═══ Data listing

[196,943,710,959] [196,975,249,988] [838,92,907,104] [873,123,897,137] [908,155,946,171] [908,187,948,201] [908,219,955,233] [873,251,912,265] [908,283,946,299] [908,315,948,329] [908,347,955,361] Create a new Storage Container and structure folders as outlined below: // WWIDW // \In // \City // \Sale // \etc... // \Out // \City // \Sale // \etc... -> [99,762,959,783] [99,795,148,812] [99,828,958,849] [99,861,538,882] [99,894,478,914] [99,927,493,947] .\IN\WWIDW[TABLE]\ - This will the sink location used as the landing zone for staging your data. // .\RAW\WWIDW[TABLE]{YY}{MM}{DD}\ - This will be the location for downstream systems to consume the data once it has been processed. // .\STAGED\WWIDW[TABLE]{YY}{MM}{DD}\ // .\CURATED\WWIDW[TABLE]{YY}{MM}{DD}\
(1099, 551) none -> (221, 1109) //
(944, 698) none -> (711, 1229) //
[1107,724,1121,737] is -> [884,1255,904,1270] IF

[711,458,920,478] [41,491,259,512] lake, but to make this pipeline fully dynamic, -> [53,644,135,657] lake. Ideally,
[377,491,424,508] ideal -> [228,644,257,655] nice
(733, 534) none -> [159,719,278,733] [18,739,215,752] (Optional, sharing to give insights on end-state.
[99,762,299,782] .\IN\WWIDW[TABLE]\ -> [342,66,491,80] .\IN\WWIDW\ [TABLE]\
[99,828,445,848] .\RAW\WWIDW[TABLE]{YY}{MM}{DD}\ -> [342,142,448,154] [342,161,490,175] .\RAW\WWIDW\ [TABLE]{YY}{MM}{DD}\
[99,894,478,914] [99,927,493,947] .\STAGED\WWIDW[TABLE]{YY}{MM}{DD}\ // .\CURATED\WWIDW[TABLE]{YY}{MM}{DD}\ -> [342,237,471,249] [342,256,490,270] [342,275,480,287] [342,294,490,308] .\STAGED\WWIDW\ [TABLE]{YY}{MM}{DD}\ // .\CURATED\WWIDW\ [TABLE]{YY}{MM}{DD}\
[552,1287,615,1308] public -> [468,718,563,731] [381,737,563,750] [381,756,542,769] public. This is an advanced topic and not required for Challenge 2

══════

• How to complete this task
A complete answer lists every line of the listing above that holds the word "none".

• Task answer
(1099, 551) none -> (221, 1109) //
(944, 698) none -> (711, 1229) //
(733, 534) none -> [159,719,278,733] [18,739,215,752] (Optional, sharing to give insights on end-state.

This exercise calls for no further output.